→ **Extracted records**
== == ==

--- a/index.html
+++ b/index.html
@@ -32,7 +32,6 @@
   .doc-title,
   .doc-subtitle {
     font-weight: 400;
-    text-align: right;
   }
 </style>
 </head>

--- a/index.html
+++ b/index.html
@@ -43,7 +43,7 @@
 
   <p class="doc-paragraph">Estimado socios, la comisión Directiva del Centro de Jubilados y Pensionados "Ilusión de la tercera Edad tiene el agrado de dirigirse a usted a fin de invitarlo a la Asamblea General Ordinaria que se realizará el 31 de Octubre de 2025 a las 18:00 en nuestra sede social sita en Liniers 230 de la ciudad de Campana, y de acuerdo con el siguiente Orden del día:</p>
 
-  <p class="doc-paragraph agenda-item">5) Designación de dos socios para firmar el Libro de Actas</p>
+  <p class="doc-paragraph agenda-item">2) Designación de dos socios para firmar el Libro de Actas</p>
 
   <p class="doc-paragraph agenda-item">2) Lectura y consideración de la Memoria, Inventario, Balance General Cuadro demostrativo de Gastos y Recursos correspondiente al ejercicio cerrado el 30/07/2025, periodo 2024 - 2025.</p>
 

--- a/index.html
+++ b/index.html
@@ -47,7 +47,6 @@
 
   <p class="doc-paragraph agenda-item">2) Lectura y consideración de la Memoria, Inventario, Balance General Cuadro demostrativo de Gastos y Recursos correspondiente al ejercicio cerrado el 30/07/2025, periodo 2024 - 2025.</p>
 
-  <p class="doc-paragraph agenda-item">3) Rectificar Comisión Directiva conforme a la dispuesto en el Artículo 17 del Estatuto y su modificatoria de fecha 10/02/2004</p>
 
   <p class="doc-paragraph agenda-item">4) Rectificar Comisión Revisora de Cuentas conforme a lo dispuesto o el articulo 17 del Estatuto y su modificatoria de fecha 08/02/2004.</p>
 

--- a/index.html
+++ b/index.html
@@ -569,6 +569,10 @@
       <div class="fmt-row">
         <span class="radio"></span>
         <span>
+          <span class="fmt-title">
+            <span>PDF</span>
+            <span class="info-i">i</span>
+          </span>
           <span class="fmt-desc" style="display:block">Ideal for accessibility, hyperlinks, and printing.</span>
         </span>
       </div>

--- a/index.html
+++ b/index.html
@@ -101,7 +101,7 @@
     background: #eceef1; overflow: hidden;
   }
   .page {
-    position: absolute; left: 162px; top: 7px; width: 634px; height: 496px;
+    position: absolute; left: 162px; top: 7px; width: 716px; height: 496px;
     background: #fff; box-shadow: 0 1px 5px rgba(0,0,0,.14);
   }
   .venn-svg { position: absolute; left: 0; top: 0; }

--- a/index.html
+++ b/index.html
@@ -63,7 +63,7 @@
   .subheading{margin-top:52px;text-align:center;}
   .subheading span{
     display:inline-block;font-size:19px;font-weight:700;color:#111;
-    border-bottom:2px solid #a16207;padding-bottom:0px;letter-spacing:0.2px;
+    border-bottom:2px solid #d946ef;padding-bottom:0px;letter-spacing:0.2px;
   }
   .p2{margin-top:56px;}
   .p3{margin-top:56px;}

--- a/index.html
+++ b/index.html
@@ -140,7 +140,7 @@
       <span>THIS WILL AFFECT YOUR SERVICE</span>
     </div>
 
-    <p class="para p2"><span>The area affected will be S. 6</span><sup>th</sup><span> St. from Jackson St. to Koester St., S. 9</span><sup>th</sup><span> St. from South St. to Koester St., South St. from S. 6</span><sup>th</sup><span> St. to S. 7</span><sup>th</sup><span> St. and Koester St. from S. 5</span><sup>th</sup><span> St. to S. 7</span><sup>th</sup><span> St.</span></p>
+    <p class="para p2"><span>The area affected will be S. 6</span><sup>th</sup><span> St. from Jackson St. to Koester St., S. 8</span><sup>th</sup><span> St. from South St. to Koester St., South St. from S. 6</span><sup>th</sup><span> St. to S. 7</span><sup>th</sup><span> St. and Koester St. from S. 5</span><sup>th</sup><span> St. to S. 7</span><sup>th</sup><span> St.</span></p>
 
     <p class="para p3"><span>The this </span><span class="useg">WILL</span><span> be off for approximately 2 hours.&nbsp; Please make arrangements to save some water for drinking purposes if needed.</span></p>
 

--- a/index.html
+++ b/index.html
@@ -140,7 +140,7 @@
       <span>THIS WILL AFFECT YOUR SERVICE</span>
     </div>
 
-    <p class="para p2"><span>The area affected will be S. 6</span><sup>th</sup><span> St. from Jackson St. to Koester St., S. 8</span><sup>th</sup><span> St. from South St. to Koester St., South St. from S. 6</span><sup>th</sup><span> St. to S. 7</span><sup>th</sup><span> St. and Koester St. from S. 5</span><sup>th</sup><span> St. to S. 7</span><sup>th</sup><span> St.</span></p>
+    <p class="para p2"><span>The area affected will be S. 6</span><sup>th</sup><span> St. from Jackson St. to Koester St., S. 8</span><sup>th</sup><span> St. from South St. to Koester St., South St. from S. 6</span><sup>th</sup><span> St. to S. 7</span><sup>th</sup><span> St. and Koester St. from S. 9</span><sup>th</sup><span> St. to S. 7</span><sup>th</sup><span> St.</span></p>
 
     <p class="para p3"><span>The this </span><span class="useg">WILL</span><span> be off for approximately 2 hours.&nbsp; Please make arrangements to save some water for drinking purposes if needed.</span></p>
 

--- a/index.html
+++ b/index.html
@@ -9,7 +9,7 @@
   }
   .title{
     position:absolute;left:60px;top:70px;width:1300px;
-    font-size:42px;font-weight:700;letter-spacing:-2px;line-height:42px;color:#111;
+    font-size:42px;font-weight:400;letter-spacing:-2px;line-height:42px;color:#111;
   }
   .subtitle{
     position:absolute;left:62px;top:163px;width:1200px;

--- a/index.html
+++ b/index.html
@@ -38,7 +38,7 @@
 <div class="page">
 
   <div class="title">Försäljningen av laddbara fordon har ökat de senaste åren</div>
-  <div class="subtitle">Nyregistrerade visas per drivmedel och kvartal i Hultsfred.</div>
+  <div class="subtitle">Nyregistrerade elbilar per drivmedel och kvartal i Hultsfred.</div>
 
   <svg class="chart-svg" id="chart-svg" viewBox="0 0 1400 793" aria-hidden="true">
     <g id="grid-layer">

== == ==

→ **What you have to do**
Show the lines of the records above that mention "subheading".

→ **Output below**
   .subheading{margin-top:52px;text-align:center;}
   .subheading span{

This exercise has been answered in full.